## Action item
Set down exactly each line of the entries below, beginning at the one that contains "416.04 = 1664.16" and ending at the last, and no others.

### Input records

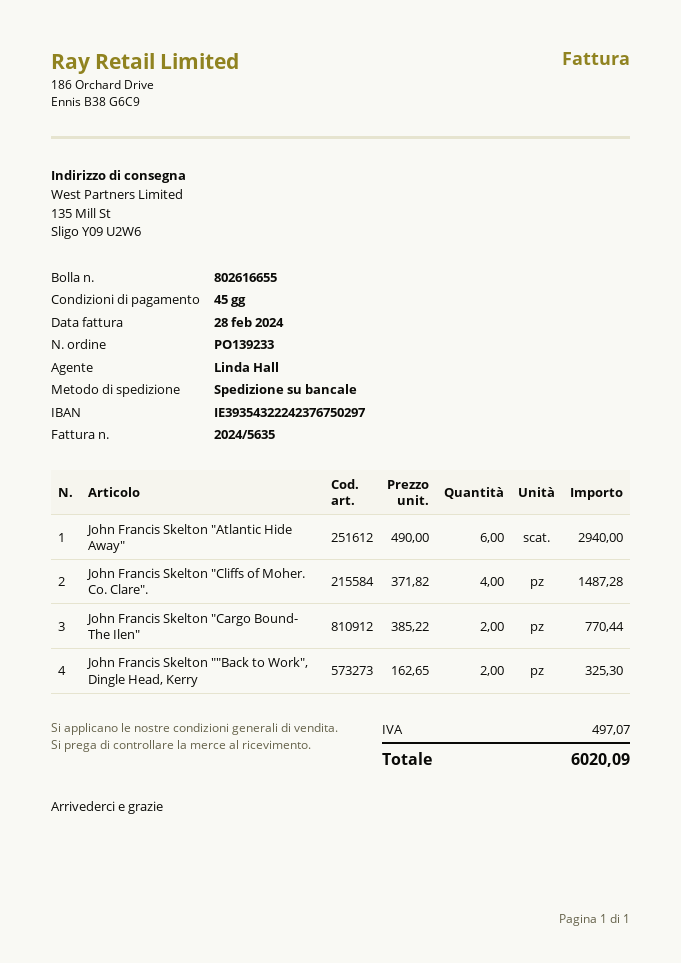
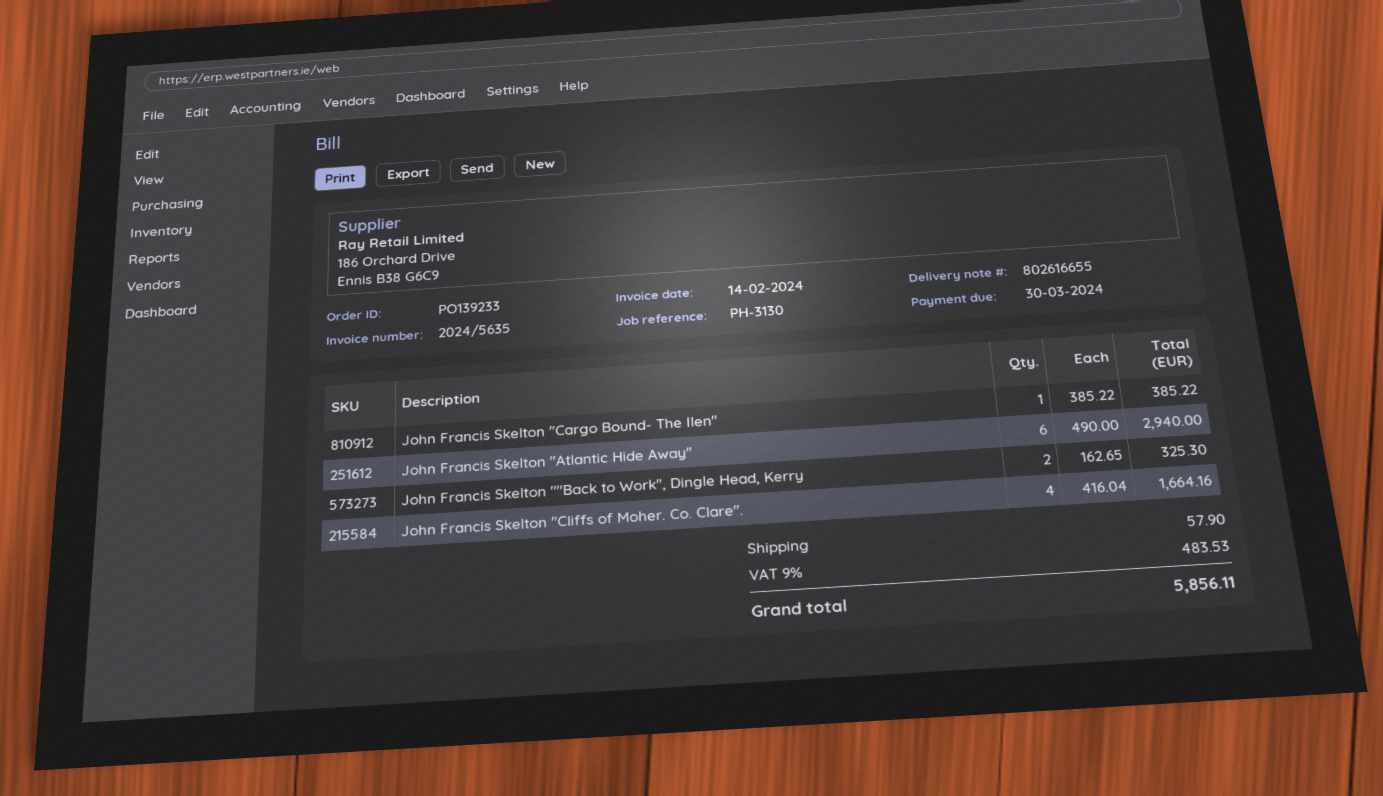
invoice date: 2024-02-28 -> 2024-02-14
John Francis Skelton "Cliffs of Moher. Co. Clare".: 4 x 371.82 = 1487.28 -> 4 x 416.04 = 1664.16
John Francis Skelton "Cargo Bound- The Ilen": 2 x 385.22 = 770.44 -> 1 x 385.22 = 385.22
shipping: none -> 57.90
tax: 497.07 -> 483.53
total: 6020.09 -> 5856.11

######

## Response to this task
John Francis Skelton "Cliffs of Moher. Co. Clare".: 4 x 371.82 = 1487.28 -> 4 x 416.04 = 1664.16
John Francis Skelton "Cargo Bound- The Ilen": 2 x 385.22 = 770.44 -> 1 x 385.22 = 385.22
shipping: none -> 57.90
tax: 497.07 -> 483.53
total: 6020.09 -> 5856.11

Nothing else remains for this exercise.